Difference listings
————

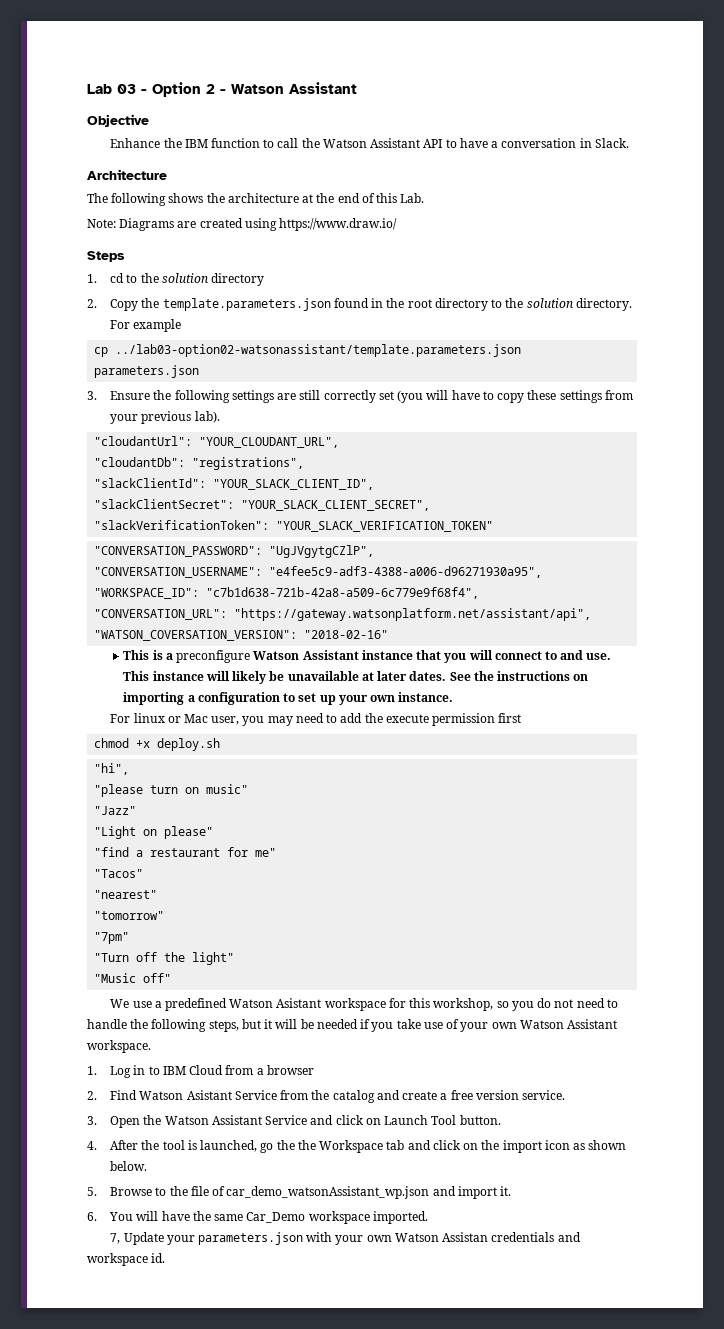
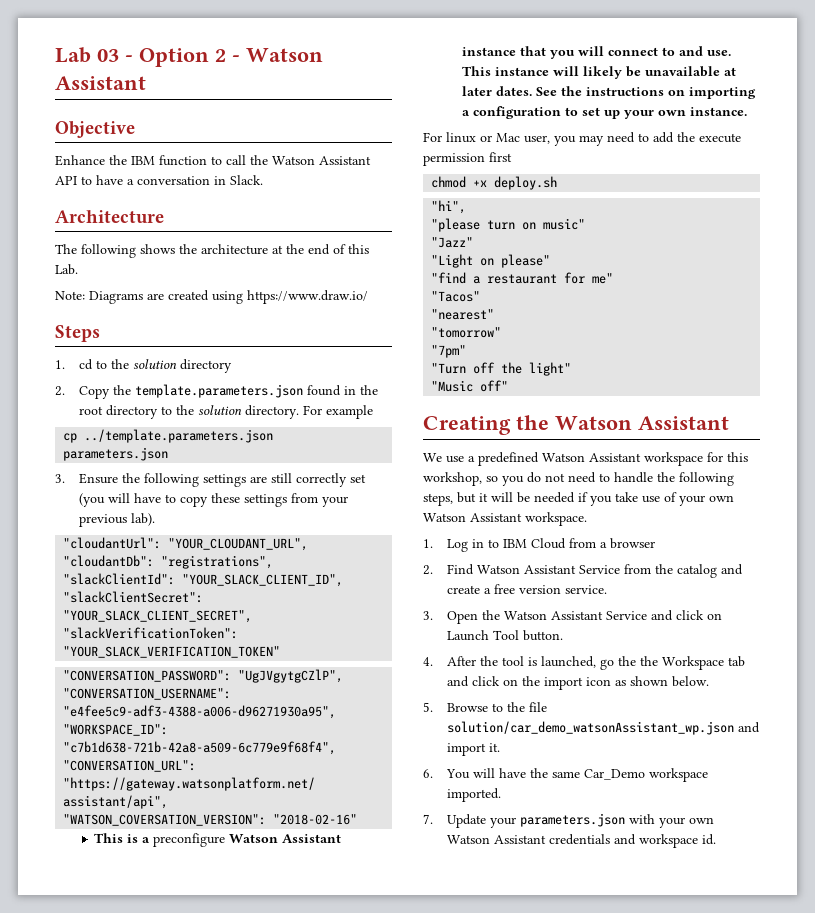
- cp ../lab03-option02-watsonassistant/template.parameters.json parameters.json
+ cp ../template.parameters.json parameters.json
+ Creating the Watson Assistant
- We use a predefined Watson Asistant workspace for this workshop, so you do not need to handle the following steps, but it will be needed if you take use of your own Watson Assistant workspace.
+ We use a predefined Watson Assistant workspace for this workshop, so you do not need to handle the following steps, but it will be needed if you take use of your own Watson Assistant workspace.
- 2. Find Watson Asistant Service from the catalog and create a free version service.
+ 2. Find Watson Assistant Service from the catalog and create a free version service.
- 5. Browse to the file of car_demo_watsonAssistant_wp.json and import it.
+ 5. Browse to the file solution/car_demo_watsonAssistant_wp.json and import it.
- 7, Update your parameters.json with your own Watson Assistan credentials and workspace id.
+ 7. Update your parameters.json with your own Watson Assistant credentials and workspace id.

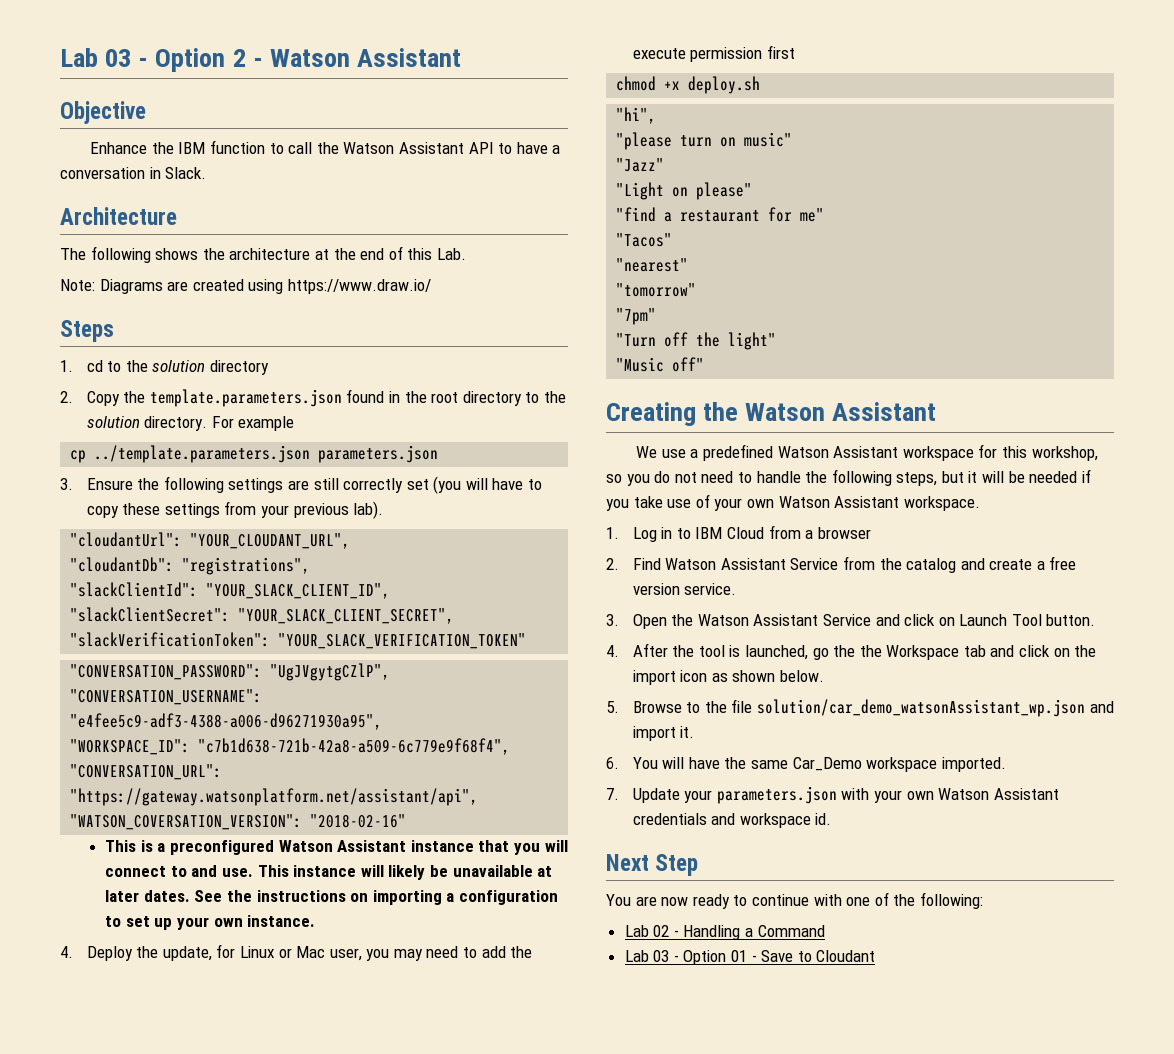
- This is a preconfigure Watson Assistant instance that you will connect to and use.
+ This is a preconfigured Watson Assistant instance that you will connect to and use.
- For linux or Mac user, you may need to add the execute permission first
+ 4. Deploy the update, for Linux or Mac user, you may need to add the execute permission first
+ Next Step
+ You are now ready to continue with one of the following:
+ Lab 02 - Handling a Command
+ Lab 03 - Option 01 - Save to Cloudant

————

Could you output all of the records exactly, without their pictures?

> Result of the exercise:
- cp ../lab03-option02-watsonassistant/template.parameters.json parameters.json
+ cp ../template.parameters.json parameters.json
+ Creating the Watson Assistant
- We use a predefined Watson Asistant workspace for this workshop, so you do not need to handle the following steps, but it will be needed if you take use of your own Watson Assistant workspace.
+ We use a predefined Watson Assistant workspace for this workshop, so you do not need to handle the following steps, but it will be needed if you take use of your own Watson Assistant workspace.
- 2. Find Watson Asistant Service from the catalog and create a free version service.
+ 2. Find Watson Assistant Service from the catalog and create a free version service.
- 5. Browse to the file of car_demo_watsonAssistant_wp.json and import it.
+ 5. Browse to the file solution/car_demo_watsonAssistant_wp.json and import it.
- 7, Update your parameters.json with your own Watson Assistan credentials and workspace id.
+ 7. Update your parameters.json with your own Watson Assistant credentials and workspace id.

- This is a preconfigure Watson Assistant instance that you will connect to and use.
+ This is a preconfigured Watson Assistant instance that you will connect to and use.
- For linux or Mac user, you may need to add the execute permission first
+ 4. Deploy the update, for Linux or Mac user, you may need to add the execute permission first
+ Next Step
+ You are now ready to continue with one of the following:
+ Lab 02 - Handling a Command
+ Lab 03 - Option 01 - Save to Cloudant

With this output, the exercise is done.